SAT reading scores for graduating high school seniors this year reached the lowest point in nearly four decades, reflecting a steady decline in performance in that subject on the college admissions test, the College Board reported Wednesday.

So no matter how many federal educational programs the Congress creates, there will be no improvement in literacy for the simple reason that the progressives are opposed to high literacy. And it all goes back to 1896 when John Dewey, progressive guru-in-chief, wrote:

It is one of the great mistakes of education to make reading and writing constitute the bulk of the school work the first two years. The true way is to teach them incidentally as the outgrowth of the social activities at this time. Thus language is not primarily the expression of thought, but the means of social communication…. If language is abstracted from social activity and made an end in itself, it will not give its whole value as a means of development…. It is not claimed that by the method suggested, the child will learn to read as much, nor perhaps as readily in a given period as by the usual method. That he will make more rapid progress later when the true language interest develops … can be claimed with confidence.

Dewey was, of course, dead wrong. Five-year-old children are dynamos of language learning, and that’s why they should be taught to read at that age. Children taught to read by the progressive look-say method do not later make more rapid progress. They acquire reading disabilities that make it impossible for them to become highly literate. Dr. Samuel T. Orton, a neuropathologist who had studied reading-disabled children in Iowa in the 1920s, wrote in the February 1929 issue of the Journal of Educational Psychology:

I wish to emphasize at the beginning that the strictures which I have to offer here do not apply to the use of the sight method of teaching reading as a whole but only to its effects on a restricted group of children for whom, as I think we can show, this technique is not only not adapted but often proves an actual obstacle to reading progress, and moreover I believe that this group is one of considerable educational importance both because of its size and because here faulty teaching methods may not only prevent the acquisition of academic education by children of average capacity but may also give rise to far reaching damage to their emotional life.

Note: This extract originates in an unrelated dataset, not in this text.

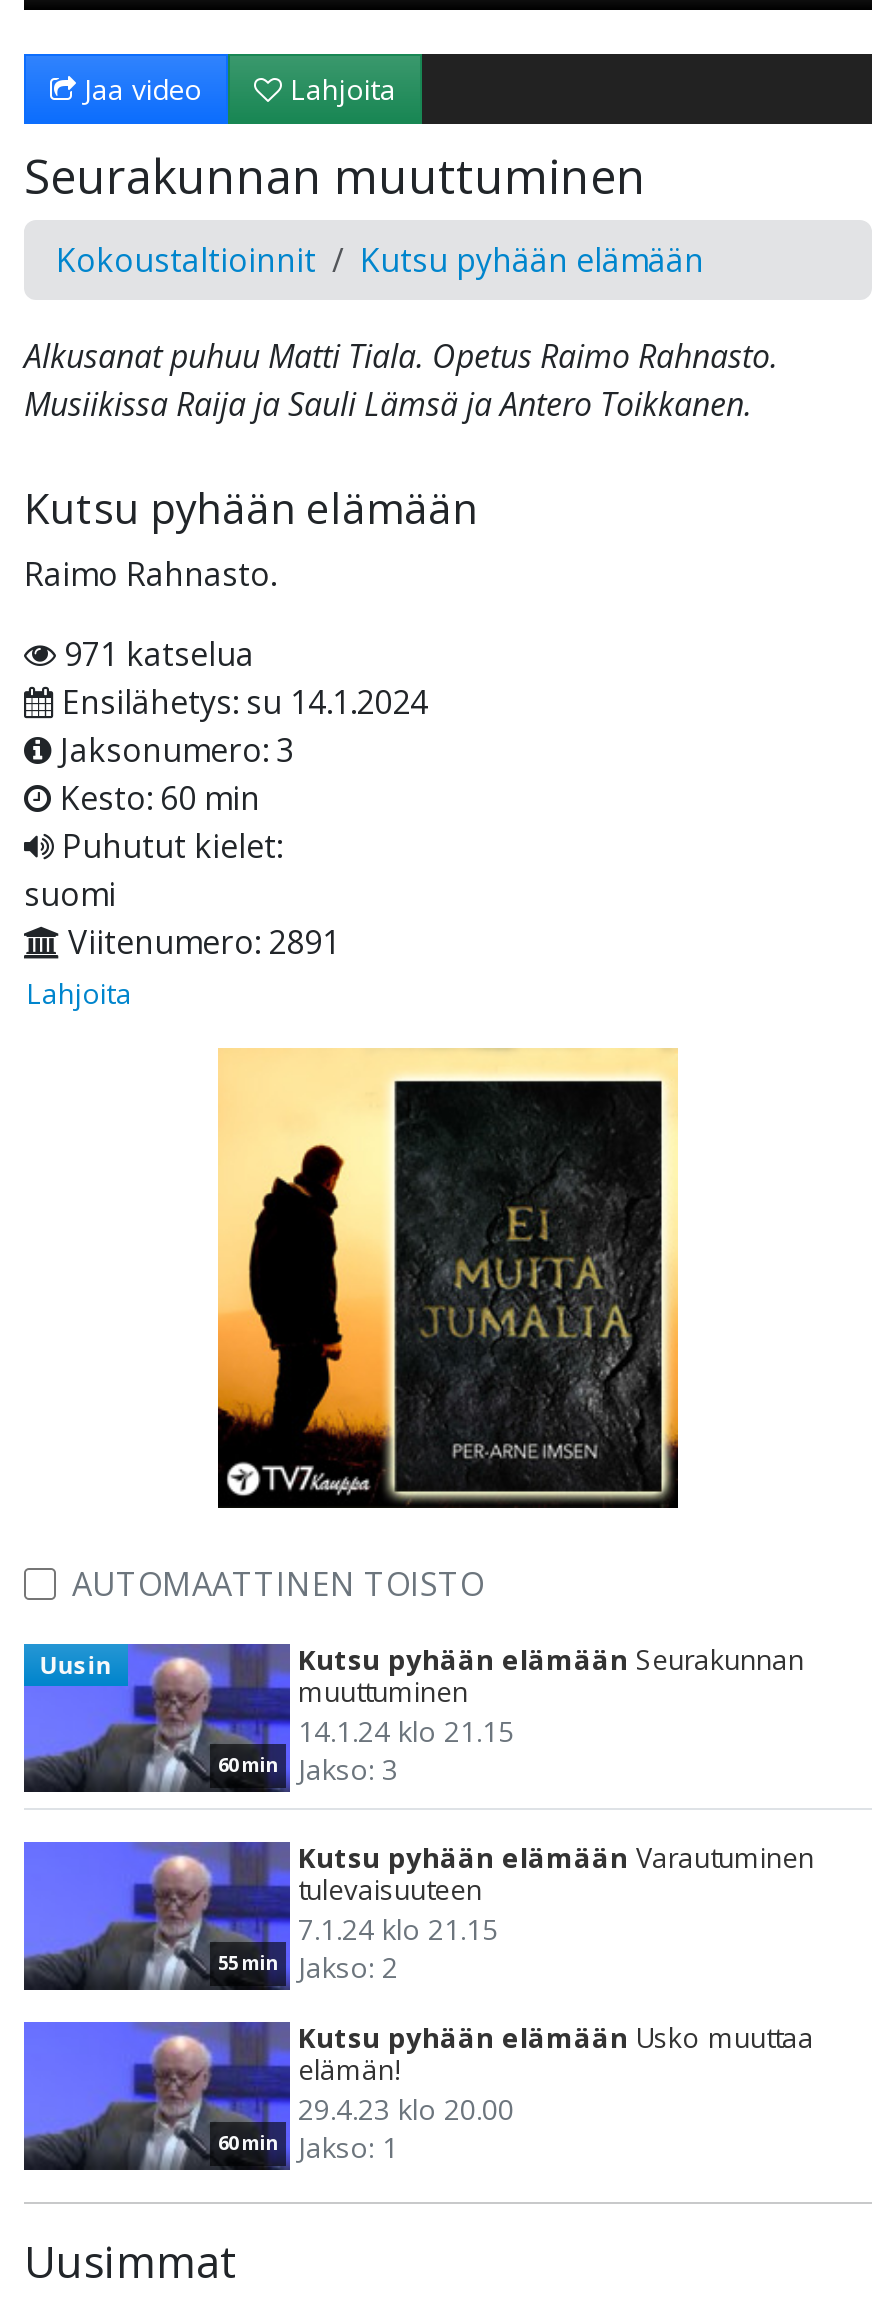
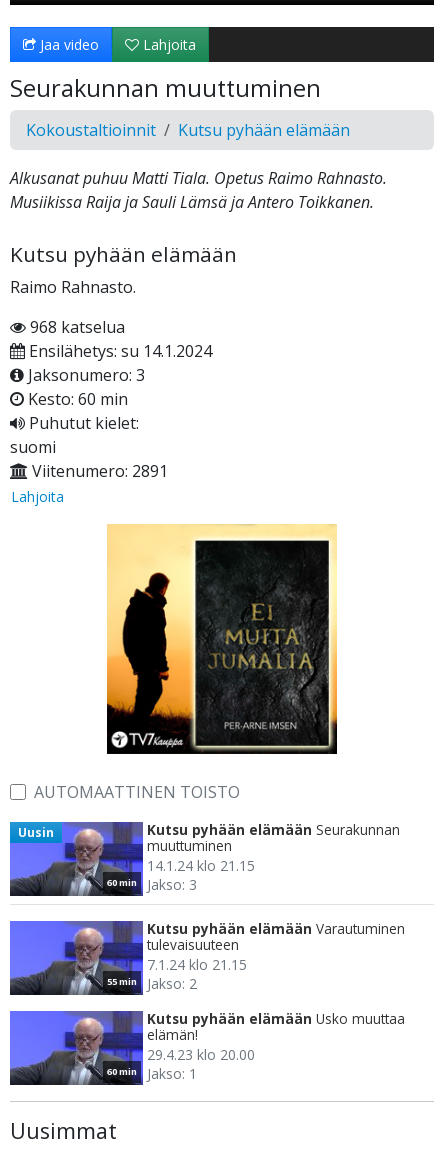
- 971 katselua
+ 968 katselua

The title of Dr. Orton’s article was “The ‘Sight Method’ of Teaching Reading as a Source of Reading Disability.” The title alone should have warned the educators that what they were about to unleash on the schools of America was a teaching method that would cause widespread dyslexia. But I suspect that this is what they actually wanted.

Dewey made the ultimate goal of progressive education quite clear when he wrote in My Pedagogic Creed (1927):

I believe that the social life of the child is the basis of concentration, or correlation, in all his training and growth…. I believe, therefore, that the true center of correlation on the school subjects is not science, nor literature, nor history, nor geography, but the child’s social activities. I believe, therefore, in the so-called expressive or constructive activities as the center of correlation.

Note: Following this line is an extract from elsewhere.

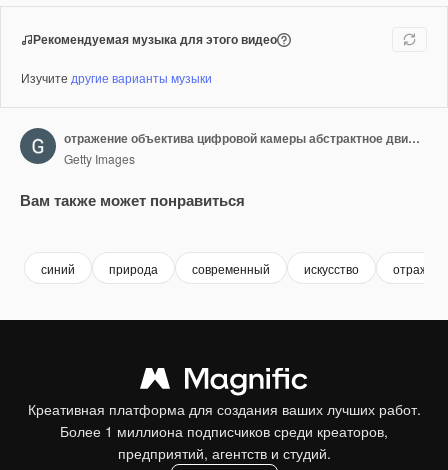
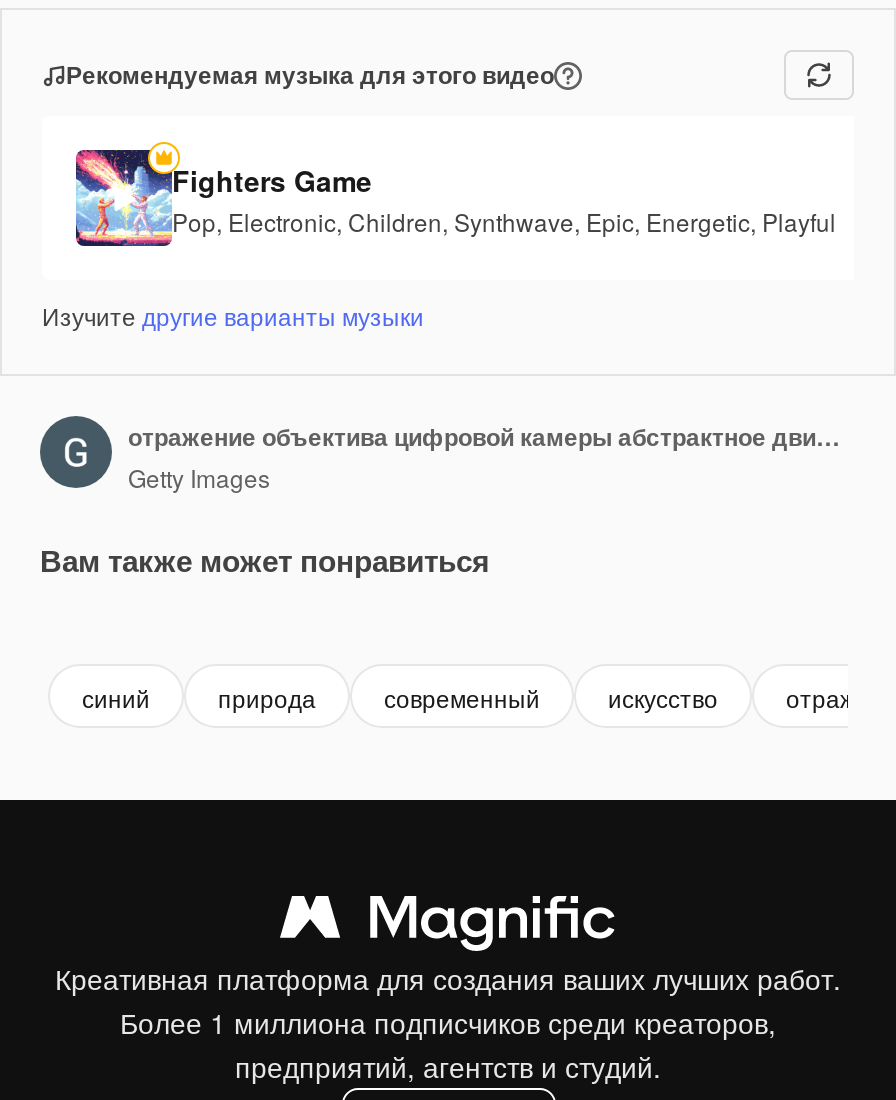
+ [image]
+ Fighters Game
+ Pop, Electronic, Children, Synthwave, Epic, Energetic, Playful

The purpose of that socially oriented curriculum was to create a collectivist mindset in the child, to produce the kind of individuals who would bring about socialism in America. The downgrading of literacy and the upgrading of socialization became the basis of the new progressive curriculum. After a good 75 years of it, we have the literacy disaster that is destroying the American intellect, and we have a socialist in the White House. In other words, the progressives have been wildly successful in bringing capitalistic, individualistic America to the brink of a full socialist system, and as long as the progressives control American education, there is no way of knowing if our constitutional Republic can ever be restored.